Ratu Elizabeth II telah menjadi contoh terang itu. Ia bukan hanya seorang ratu yang berkuasa, tapi seorang pemimpin yang beriman. Seorang perempuan yang menjalankan kepemimpinannya dengan karakter, pelayanan, dan pengabdian yang utuh. Kini, tugas kita adalah melanjutkan warisan itu—menjadi pemimpin yang tidak hanya pandai berkata, tetapi sungguh-sungguh hidup dalam iman dan integritas.

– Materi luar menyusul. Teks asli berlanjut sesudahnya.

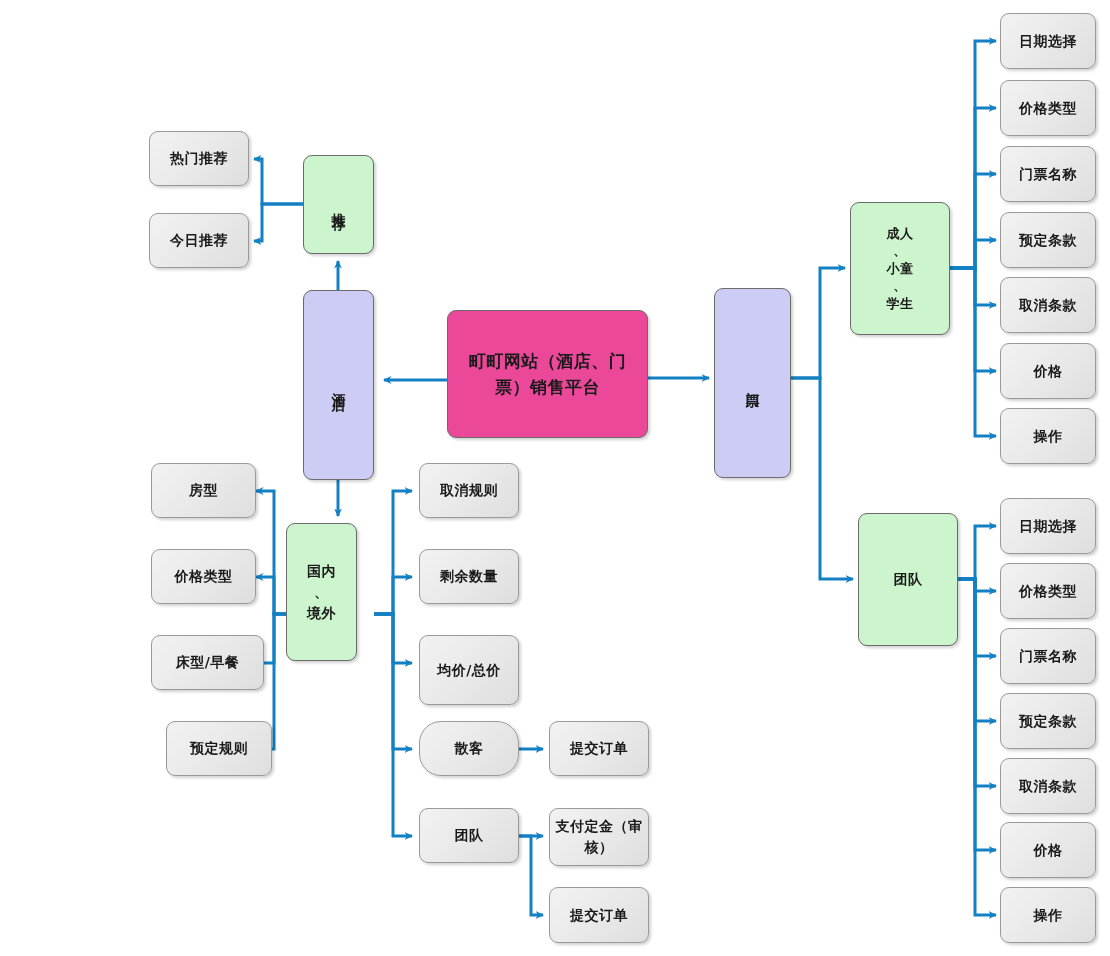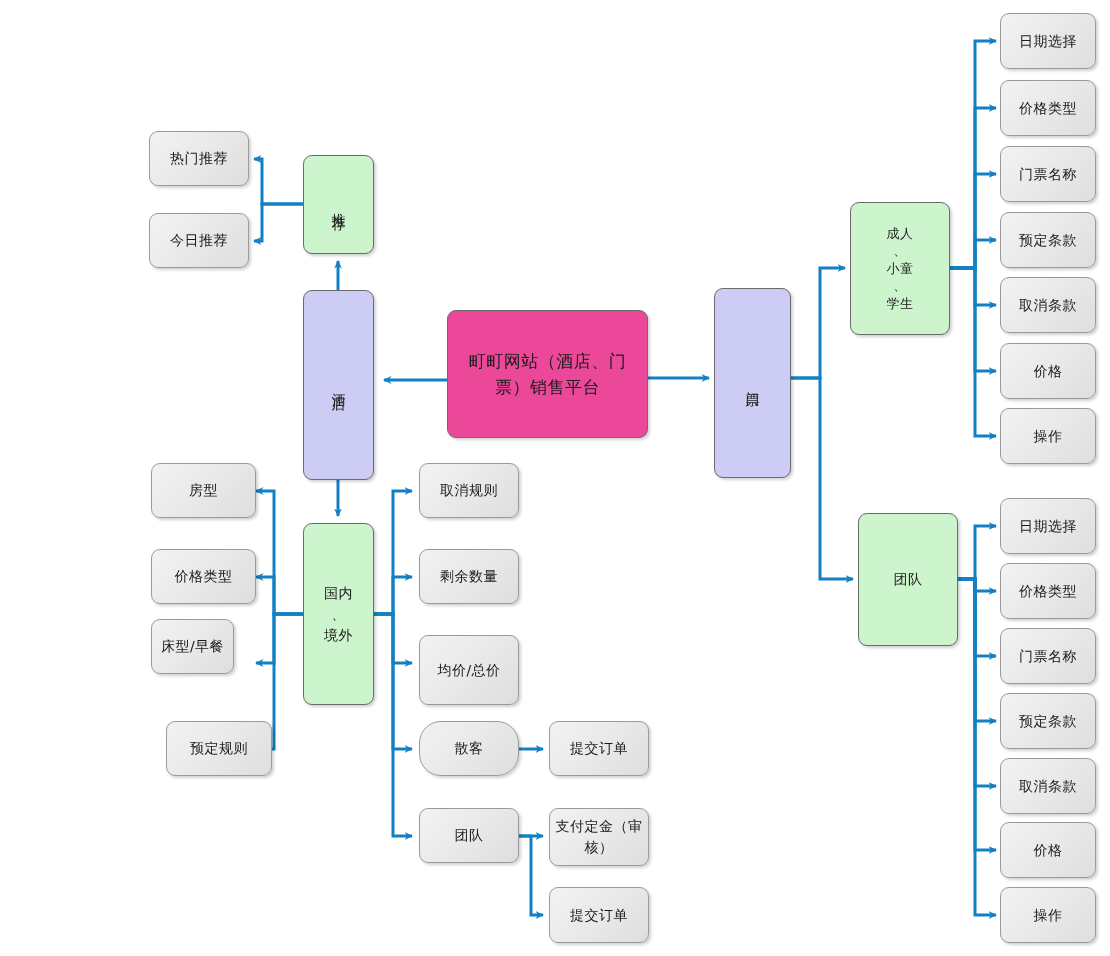--- a/index.html
+++ b/index.html
@@ -65,6 +65,7 @@
   }
   .node-label {
     display: block;
+    font-weight: bold;
   }
 </style>
 </head>

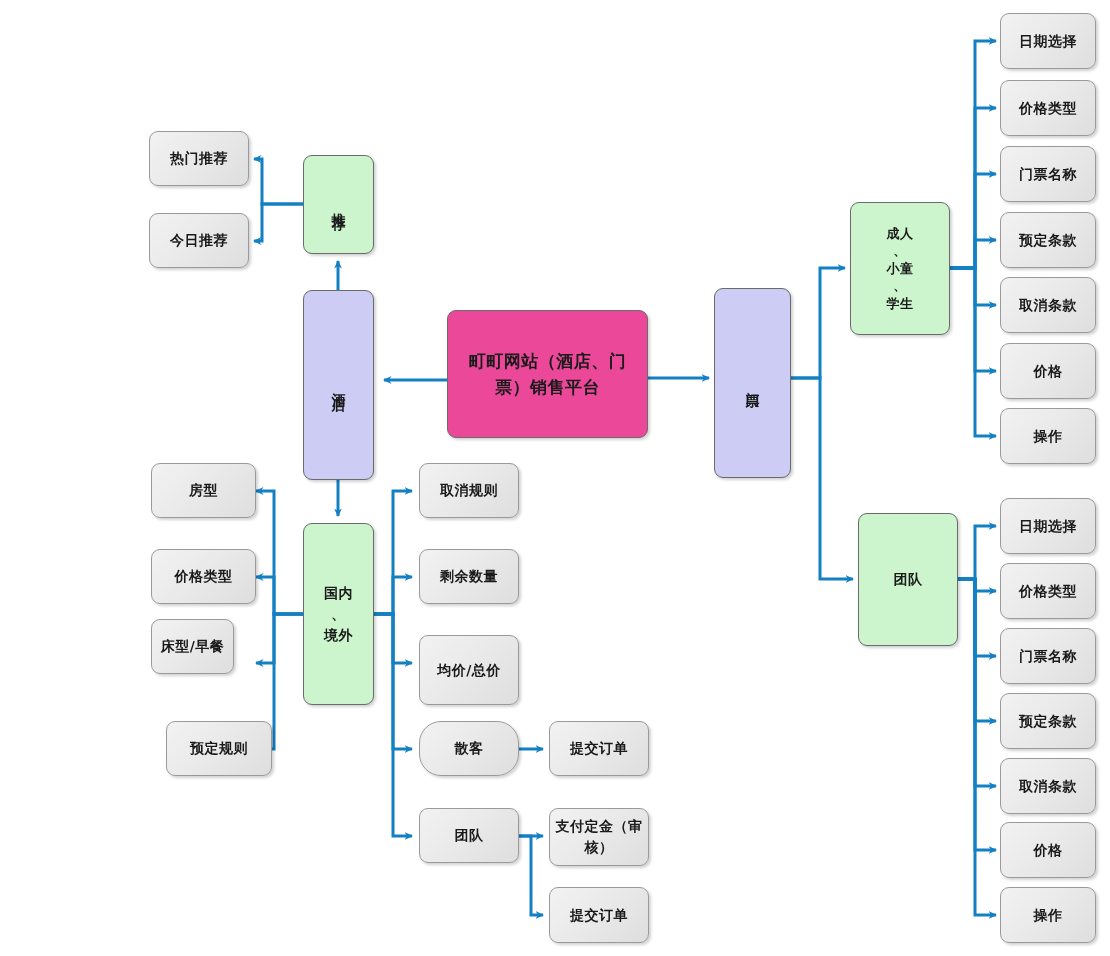--- a/index.html
+++ b/index.html
@@ -153,7 +153,7 @@
     <span class="node-label">今日推荐</span>
   </div>
 
-  <div class="node green" style="left:303px; top:523px; width:71px; height:182px;">
+  <div class="node green" style="left:286px; top:523px; width:71px; height:138px;">
     <span class="node-label">国内
 、
 境外</span>

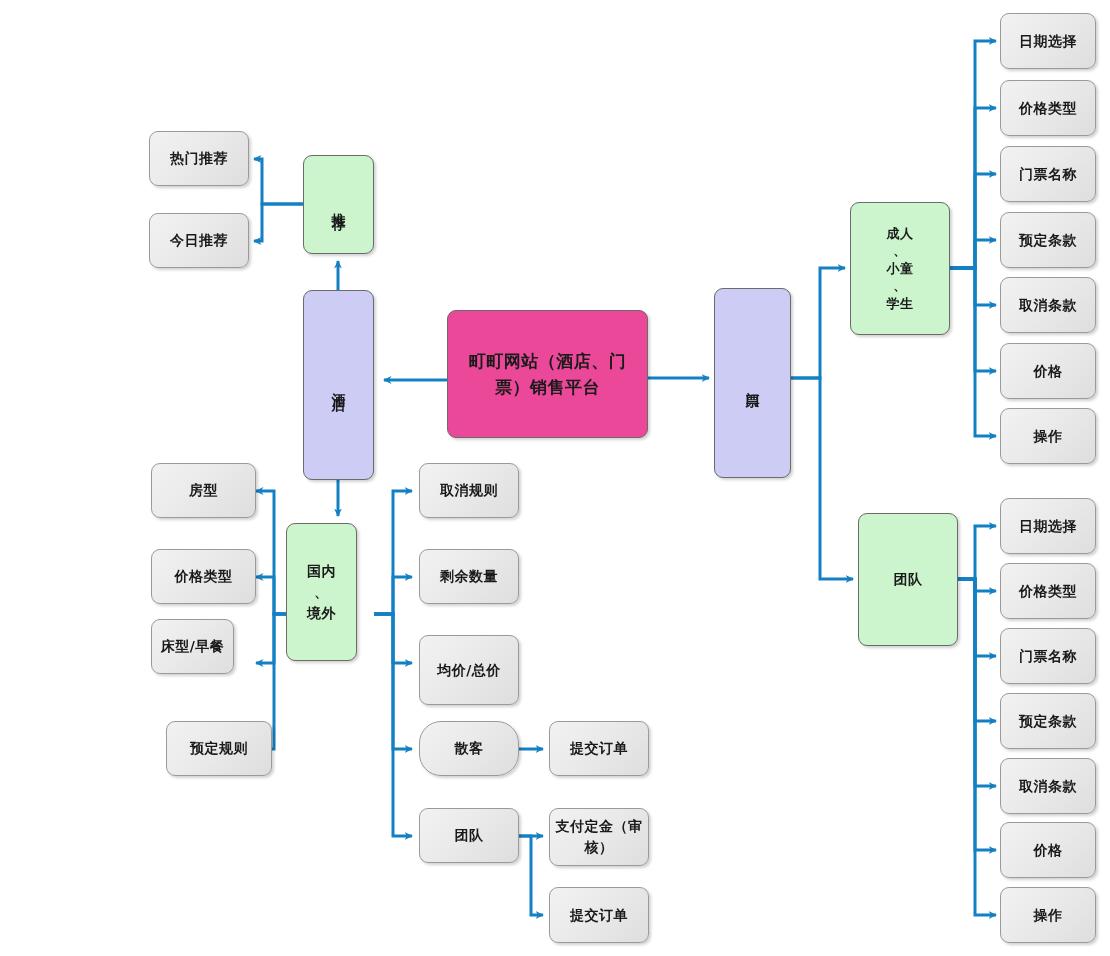--- a/index.html
+++ b/index.html
@@ -167,7 +167,7 @@
     <span class="node-label">价格类型</span>
   </div>
 
-  <div class="node gray" style="left:151px; top:619px; width:83px; height:55px;">
+  <div class="node gray" style="left:151px; top:635px; width:113px; height:55px;">
     <span class="node-label">床型/早餐</span>
   </div>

Dunia sedang menanti lebih banyak pemimpin seperti itu. Dan mungkin, pemimpin itu adalah kita.
Referensi:
- Greenleaf, R. K. (1977). Servant Leadership: A Journey into the Nature of Legitimate Power and Greatness.
- Harvard Business Review (2020). “Research: Women Score Higher Than Men in Most Leadership Skills.”
- McKinsey & Company (2022). Women in the Workplace Report.
- The Church of England. Faith Reflections on Queen Elizabeth II.
- Alkitab: Matius 20:26, 1 Timotius 3:1–13, Matius 5:14–16.
- Kompas.id, Idntimes.com, Kutipan.co, Menpan.go.id, UI.ac.id, MetroTVnews.com (2024).